News Spotlights Stocks

Slide in semiconductor shares extends into Europe after SMIC profit slump

post-img

European chipmakers dipped on Friday, tracking a fall in some of their Asian peers, after China’s Semiconductor Manufacturing International Corp (HK:0981) posted an 80% slide in its quarterly income.

SMIC’s profit attributable to owners fell to about $94 million in the three months to Sept. 30, tumbling from the $470.8 million seen in the same period last year.

Quarterly revenue declined by 15% to $1.62 billion, while the chipmaker’s gross margin nearly halved to 19.8% from 38.9% last year.

The firm forecast an even lower gross margin in the fourth quarter, and flagged much higher capital expenditures for 2023, as its capacity utilization dropped amid sluggish demand for semiconductors.

SMIC’s Hong Kong shares fell by 6.8%, while those of rival Hua Hong Semiconductor Ltd (HK:1347) plummeted more than 15%.

Outside of China, Japan’s Advantest (TYO:6857), which makes chip testing equipment, lost 0.5%, while SoftBank Group (TYO:9984) — exposed to the chipmaking sector through its Arm (NASDAQ:ARM) unit — slid 8.2%, although a bulk of this loss was driven by the tech conglomerate posting an unexpected loss in the September quarter.

The losses bled into Europe, where shares in semiconductor equipment maker ASML (AS:ASML), the continent’s largest tech firm, inched down in mid-morning trading. Fellow chipmakers Infineon (OTC:IFNNY) Technologies (ETR:IFXGn) and STMicroelectronics (EPA:STMPA) both slumped by more than 2%, while ASM International (AS:ASMI) in the Netherlands lost 1.6%.

SMIC’s results come just a few weeks after dismal quarterly showings from TSMC, Samsung (KS:005930) and SK Hynix (KS:000660), which pointed to sustained weakness in global chip demand. ASML also posted lower-than-anticipated orders in its latest quarter, and delivered a rare warning over an “uncertain” recovery in customer spending.

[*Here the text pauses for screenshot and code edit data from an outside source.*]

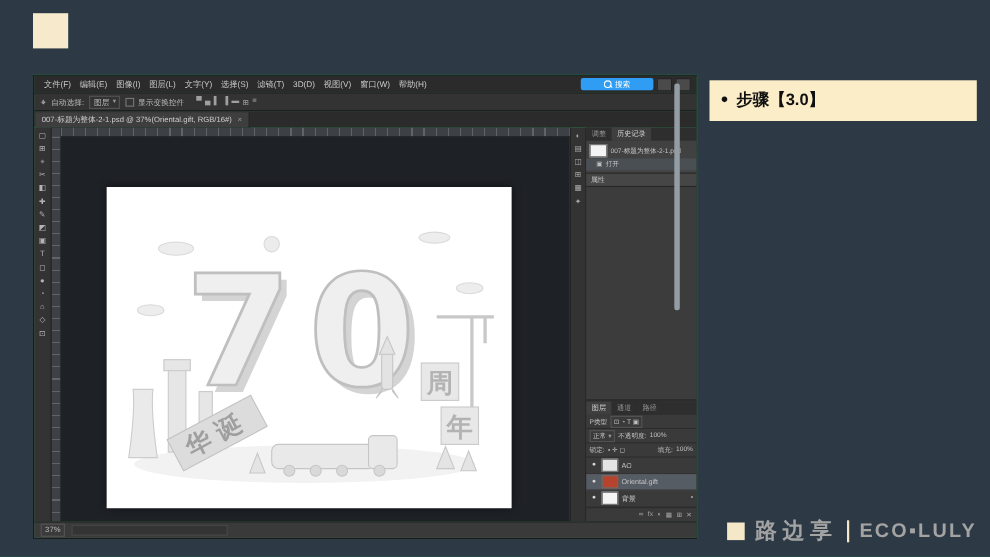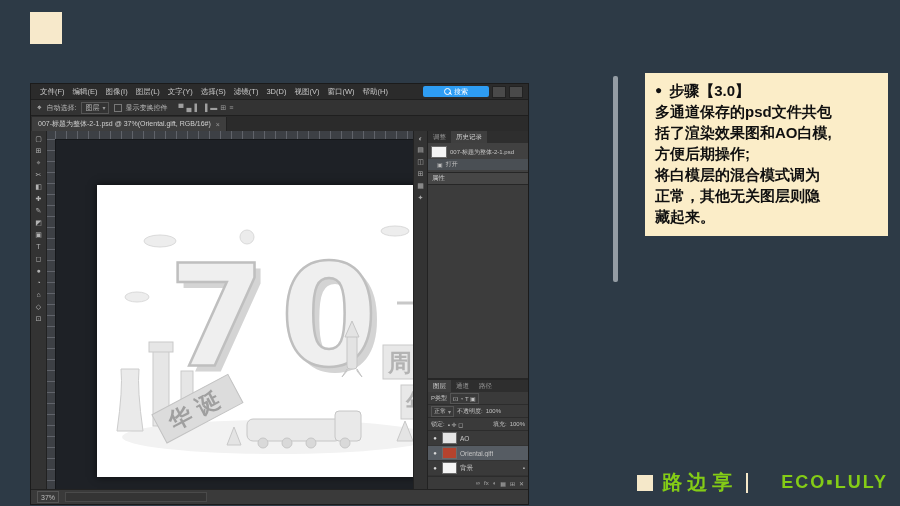--- a/index.html
+++ b/index.html
@@ -12,8 +12,8 @@
     color:#ffffff;letter-spacing:3px;}
 
   
-  .ps{position:absolute;left:30px;top:68px;width:499px;height:422px;background:#22c55e;
-    border:1px solid #1b1b1b;display:flex;flex-direction:column;box-sizing:border-box;margin-top:15px;}
+  .ps{position:absolute;left:30px;top:68px;width:604px;height:422px;background:#22c55e;
+    border:1px solid #1b1b1b;display:flex;flex-direction:column;box-sizing:border-box;}
   .ps-menubar{height:15px;background:#2b2b2b;display:flex;align-items:center;padding:0 5px;flex:0 0 auto;}
   #menu-items{display:flex;align-items:center;}
   .menu-item{font-size:7.5px;color:#c9c9c9;padding:0 4px;white-space:nowrap;}

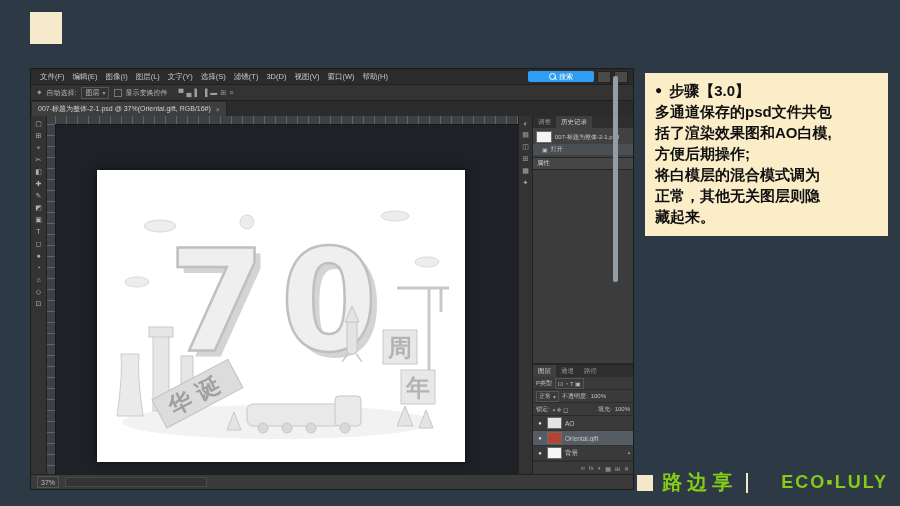--- a/index.html
+++ b/index.html
@@ -354,12 +354,6 @@
       <span class="note-bullet">●</span>
       <span>步骤【3.0】</span>
     </div>
-    <div class="note-lines">多通道保存的psd文件共包
-括了渲染效果图和AO白模,
-方便后期操作;
-将白模层的混合模式调为
-正常，其他无关图层则隐
-藏起来。</div>
   </div>
 
   <div class="footer">

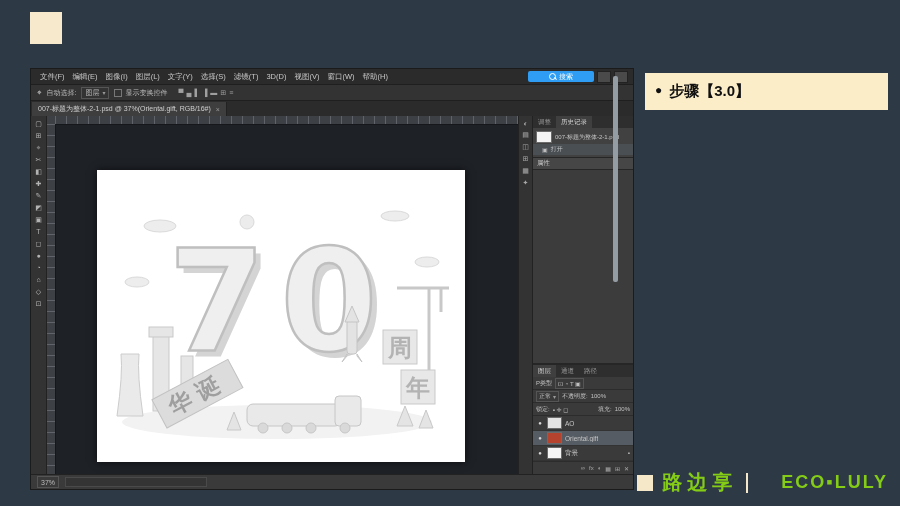--- a/index.html
+++ b/index.html
@@ -104,7 +104,7 @@
   .note-lines{white-space:pre-line;}
 
   
-  .footer{position:absolute;right:12px;bottom:10px;display:flex;align-items:center;gap:9px;color:#84cc16;}
+  .footer{position:absolute;right:12px;bottom:10px;display:flex;align-items:center;gap:9px;color:#a3a3a3;}
   .f-square{width:16px;height:16px;background:#f5e8c9;}
   .f-brand{font-size:20px;font-weight:bold;letter-spacing:5px;}
   .f-div{width:2px;height:20px;background:#f5e8c9;}

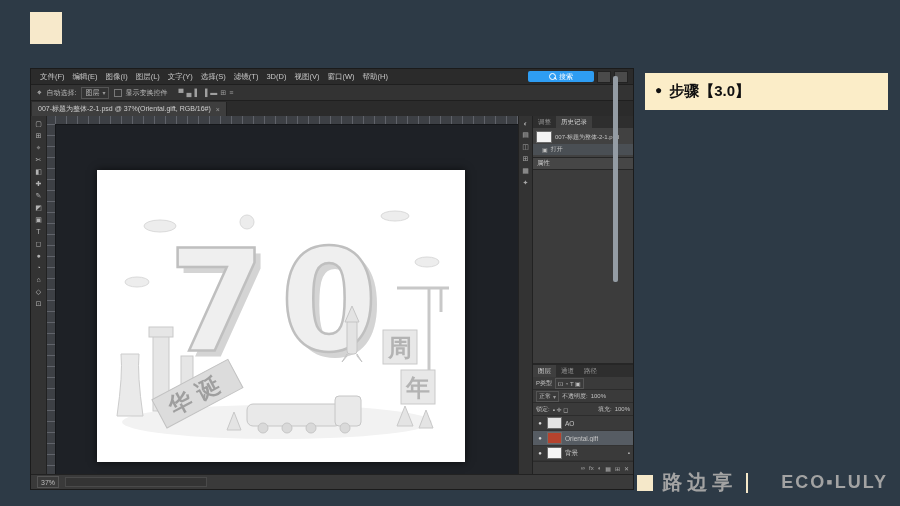--- a/index.html
+++ b/index.html
@@ -108,7 +108,7 @@
   .f-square{width:16px;height:16px;background:#f5e8c9;}
   .f-brand{font-size:20px;font-weight:bold;letter-spacing:5px;}
   .f-div{width:2px;height:20px;background:#f5e8c9;}
-  .f-logo{font-size:18px;font-weight:bold;letter-spacing:2px;margin-left:24px;}
+  .f-logo{font-size:18px;font-weight:bold;letter-spacing:2px;}
 </style>
 </head>
 <body>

Major chipmakers have been struggling with slumping demand following a sharp rise in interest rates over the past year, while several major players have raised some doubts over the longevity of a boost from enthusiasm over the development of generative artificial intelligence (AI).

Earlier this week, Softbank’s Arm also logged weak three-month results, and projected disappointing revenue and profit figures for its current quarter. The firm was expected to be one of the biggest beneficiaries of an AI boom this year, given that its chip designs are used by nearly all major semiconductor manufacturers.

But flagging investment in tech, coupled with slowing demand for personal computers and smartphones, largely offset any major demand boom from AI.

Last week, iPhone-maker Apple (NASDAQ:AAPL) — which is also a major customer for Asian chip firms — clocked a fourth straight quarterly decline in sales.